- Problem details
Could you output each line below exactly as it appears, excluding any pictures?
======== Extracted material ========
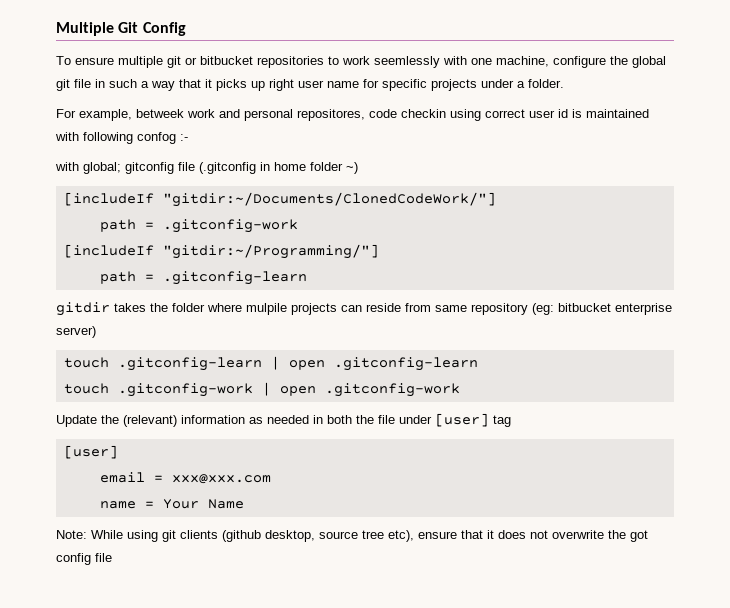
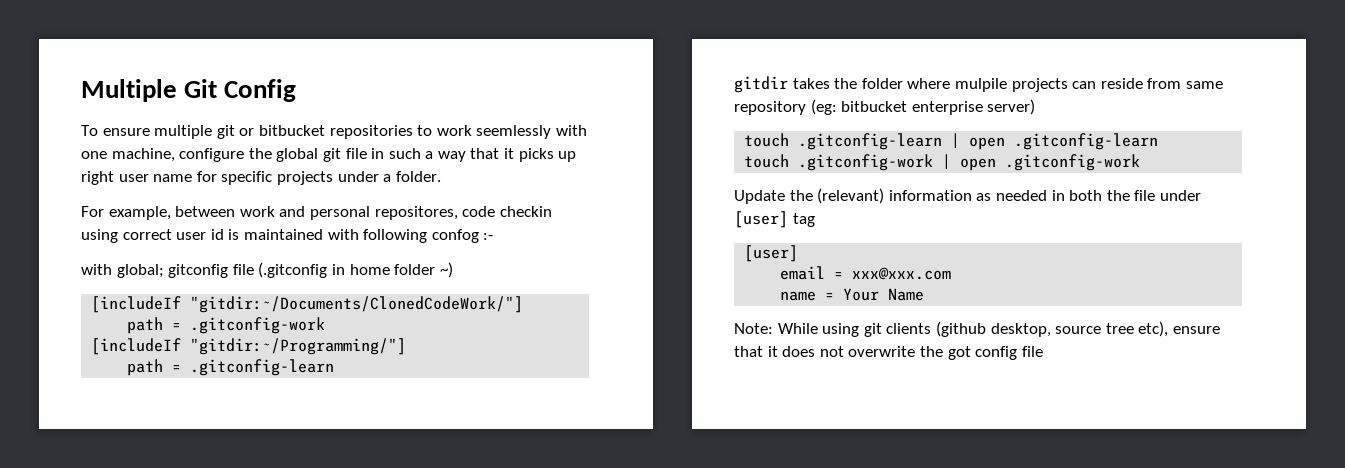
- For example, betweek work and personal repositores, code checkin using correct user id is maintained with following confog :-
+ For example, between work and personal repositores, code checkin using correct user id is maintained with following confog :-

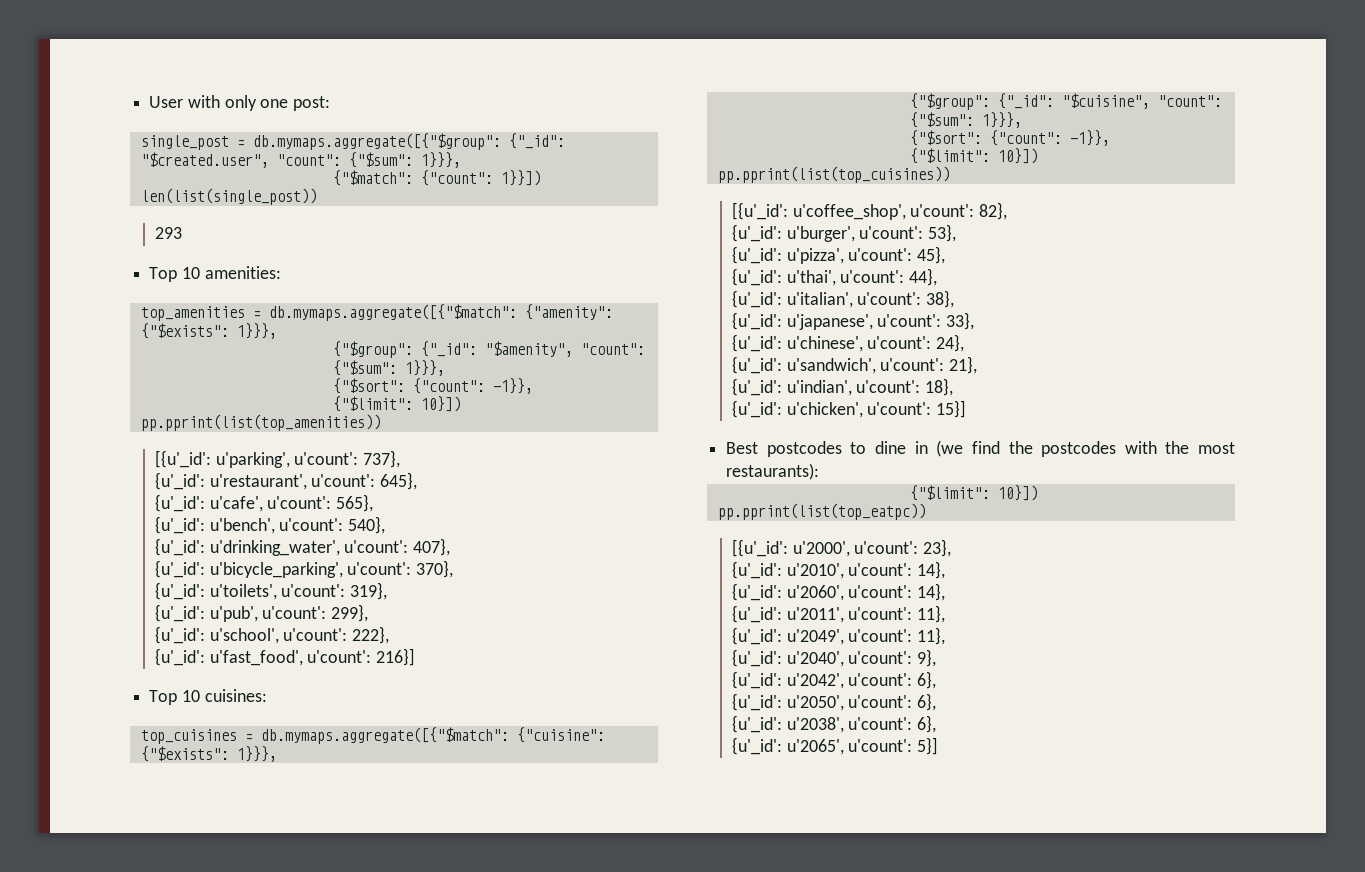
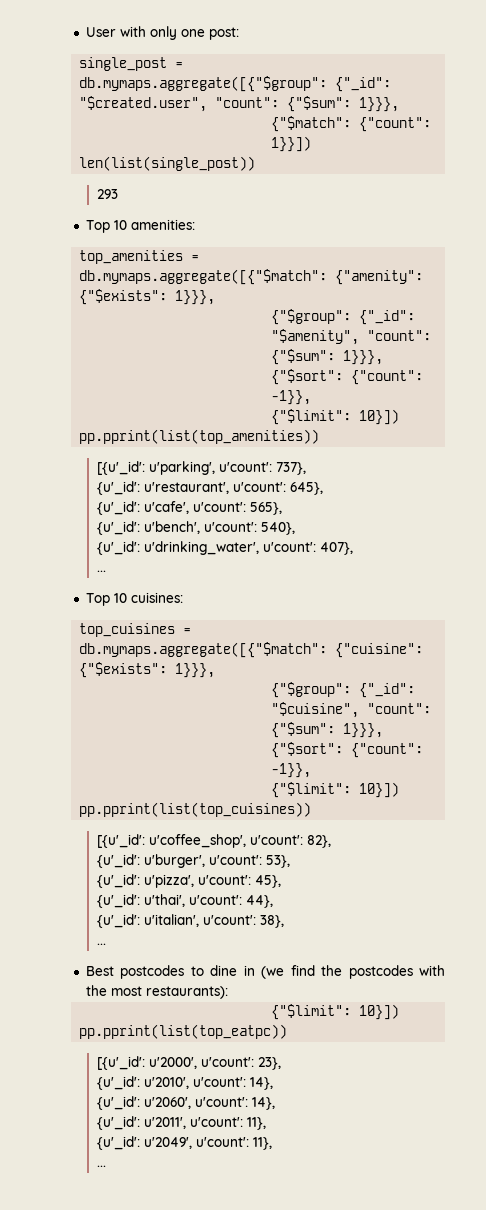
  {u'_id': u'drinking_water', u'count': 407},
- {u'_id': u'bicycle_parking', u'count': 370},
- {u'_id': u'toilets', u'count': 319},
- {u'_id': u'pub', u'count': 299},
- {u'_id': u'school', u'count': 222},
- {u'_id': u'fast_food', u'count': 216}]
+ ...
  {u'_id': u'italian', u'count': 38},
- {u'_id': u'japanese', u'count': 33},
- {u'_id': u'chinese', u'count': 24},
- {u'_id': u'sandwich', u'count': 21},
- {u'_id': u'indian', u'count': 18},
- {u'_id': u'chicken', u'count': 15}]
+ ...
  {u'_id': u'2049', u'count': 11},
- {u'_id': u'2040', u'count': 9},
- {u'_id': u'2042', u'count': 6},
- {u'_id': u'2050', u'count': 6},
- {u'_id': u'2038', u'count': 6},
- {u'_id': u'2065', u'count': 5}]
+ ...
========
- Result of this exercise
- For example, betweek work and personal repositores, code checkin using correct user id is maintained with following confog :-
+ For example, between work and personal repositores, code checkin using correct user id is maintained with following confog :-

  {u'_id': u'drinking_water', u'count': 407},
- {u'_id': u'bicycle_parking', u'count': 370},
- {u'_id': u'toilets', u'count': 319},
- {u'_id': u'pub', u'count': 299},
- {u'_id': u'school', u'count': 222},
- {u'_id': u'fast_food', u'count': 216}]
+ ...
  {u'_id': u'italian', u'count': 38},
- {u'_id': u'japanese', u'count': 33},
- {u'_id': u'chinese', u'count': 24},
- {u'_id': u'sandwich', u'count': 21},
- {u'_id': u'indian', u'count': 18},
- {u'_id': u'chicken', u'count': 15}]
+ ...
  {u'_id': u'2049', u'count': 11},
- {u'_id': u'2040', u'count': 9},
- {u'_id': u'2042', u'count': 6},
- {u'_id': u'2050', u'count': 6},
- {u'_id': u'2038', u'count': 6},
- {u'_id': u'2065', u'count': 5}]
+ ...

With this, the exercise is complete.